SA DIE DE SA SARDIGNA
di Francesco Casula
Per ricordare La cacciata dei Piemontesi è nata ”Sa Die, giornata del popolo sardo” – ma io preferisco chiamarla “Festa nazionale dei Sardi” – con la legge n.44 del 14 Settembre 1993.
Con essa la Regione Autonoma della Sardegna ha voluto istituire una giornata del popolo sardo, da celebrarsi il 28 Aprile di ogni anno, in ricordo – dicevo – dell’insurrezione popolare del 28 Aprile del 1794, ovvero dei “Vespri sardi” che portarono all’espulsione da Cagliari e dall’Isola dei piemontesi e di altri forestieri (nizzardi e savoiardi) ligi alla corte sabauda ed espressione del potere e dell’arroganza, compreso lo stesso inviso Viceré Balbiano.
Quanti?
Alcuni storici (Girolamo Sotgiu) dicono 514; altri (Luciano Carta) 600-620. Pochi?
Moltissimi, se si pensa che Cagliari alla fine del ‘700-inizio ‘800 contava 20 mila abitanti e dunque vi era un “burocrate” piemontese per meno di 40 cagliaritani!
-Precedenti, cause motivazioni della “Rivolta”
- Tentativo francese di occupare e conquistare la Sardegna.
I Francesi sbarcano e occupano l’Isola di San Pietro l’8 Gennaio del 1793 e pochi mesi dopo Sant’Antioco. Il 23 Gennaio la flotta, comandata dal Truguet getta le ancore nella rada di Cagliari bombardandola: il 27-28 Gennaio i Francesi sbarcano nel Margine Rosso di Quartu sant’Elena e il 14 Febbraio sottopongono a un fuoco infernale le posizioni tenute dal barone Saint Amour.

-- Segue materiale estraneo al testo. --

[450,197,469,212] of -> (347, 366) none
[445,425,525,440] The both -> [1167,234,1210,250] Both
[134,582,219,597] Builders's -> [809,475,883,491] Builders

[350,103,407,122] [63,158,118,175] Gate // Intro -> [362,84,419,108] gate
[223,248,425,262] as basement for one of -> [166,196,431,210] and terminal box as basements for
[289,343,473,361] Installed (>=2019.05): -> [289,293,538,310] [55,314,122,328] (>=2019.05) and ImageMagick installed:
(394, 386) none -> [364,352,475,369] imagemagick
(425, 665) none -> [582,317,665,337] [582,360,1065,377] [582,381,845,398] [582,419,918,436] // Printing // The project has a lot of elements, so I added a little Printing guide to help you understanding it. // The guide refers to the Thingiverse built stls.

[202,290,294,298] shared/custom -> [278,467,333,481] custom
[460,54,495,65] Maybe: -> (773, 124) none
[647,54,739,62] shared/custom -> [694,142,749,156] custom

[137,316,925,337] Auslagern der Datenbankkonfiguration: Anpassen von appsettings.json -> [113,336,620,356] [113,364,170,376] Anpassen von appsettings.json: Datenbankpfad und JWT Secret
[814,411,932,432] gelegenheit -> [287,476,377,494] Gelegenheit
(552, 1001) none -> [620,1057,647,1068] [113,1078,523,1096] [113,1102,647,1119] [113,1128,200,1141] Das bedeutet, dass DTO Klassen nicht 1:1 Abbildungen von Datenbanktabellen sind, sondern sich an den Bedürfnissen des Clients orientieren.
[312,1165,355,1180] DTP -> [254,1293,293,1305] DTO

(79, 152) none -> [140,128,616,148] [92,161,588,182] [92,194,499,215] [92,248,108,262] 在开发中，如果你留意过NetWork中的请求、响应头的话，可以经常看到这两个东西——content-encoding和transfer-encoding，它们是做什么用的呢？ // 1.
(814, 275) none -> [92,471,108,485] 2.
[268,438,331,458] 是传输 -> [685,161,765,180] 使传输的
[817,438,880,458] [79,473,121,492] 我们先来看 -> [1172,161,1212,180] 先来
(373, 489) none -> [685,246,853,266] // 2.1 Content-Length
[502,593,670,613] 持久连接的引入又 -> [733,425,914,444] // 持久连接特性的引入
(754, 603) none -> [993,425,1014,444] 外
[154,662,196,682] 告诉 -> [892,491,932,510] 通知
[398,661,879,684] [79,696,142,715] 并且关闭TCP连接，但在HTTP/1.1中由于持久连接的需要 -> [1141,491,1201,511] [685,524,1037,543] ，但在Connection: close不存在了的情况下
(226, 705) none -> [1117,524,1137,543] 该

Parallelamente alla spedizione del Truguet, un altro attacco vede Napoleone Bonaparte comandante dell’artiglieria con il grado di tenente colonnello. Grazie soprattutto al valore del maddalenino Domenico Millelire e del tempiese Cesare Zonza, l’attacco fu respinto. Anche Sant’Antioco e San Pietro saranno liberati tra il 20 e il 25 Marzo, per l’intervento di una flotta spagnola. Così, sconfitti al fronte Nord come al Sud, i Francesi sono costretti al ritiro.
Perché i francesi tentano di conquistare la Sardegna?
Motivazioni ideologiche (ovvero chiacchiere): esportare la rivoluzione e con essa i principidell’89: Liberté, Égalité, Fraternité.
I motivi veri:
- ”approvvigionare con i suoi grani e il suo bestiame l’esercito e impinguare le casse dello stato che la guerra e la rivoluzione avevano ormai svuotato” (Girolamo Sotgiu);
- “l’avere un rifugio nei porti di Sardegna nel caso di guerra marittima, era stimato utilissimo”(Carlo Botta).
Evidentemente i francesi ritenevano inevitabile la guerra con l’Inghilterra – come di fatto avverrà – e dunque vogliono dotarsi di una bella base militare ad hoc.
Chi difenderà la Sardegna, respingendo i francesi?
Non l’esercito regolare dei re sabaudi ma i miliziani, i volontari sardi, sostenuti e finanziati dagli Stamenti: ovvero da nobili e clero ostili ai rivoluzionari francesi che consideravano demoni mangiapreti ma anche da democratici come Angioy o il Marchese di Flumini.
Hanno fatto bene i sardi a difendere la Sardegna?
E’ una questione storiografica aperta: il problema è però chiarire che i sardi più che difendere il regno dei sabaudi difendono la loro terra.
- I Sardi vincitori presentano “il conto” al re Vittorio Amedeo III.
I Sardi – cito lo storico Natale Sanna – “dopo secoli di inerzia e di supina quiescenza ridiventano finalmente consapevoli del proprio valore e la classe dirigente fiera della sua forza e dei risultati ottenuti, credette giunto il momento di chiedere al re il riconoscimento dei propri diritti, tanto più che a Torino, mentre si concedevano in abbondanza promozioni e onori ai Piemontesi, si ignorava quasi completamente l’elemento sardo, distintosi nel Sulcis e nel Cagliaritano”.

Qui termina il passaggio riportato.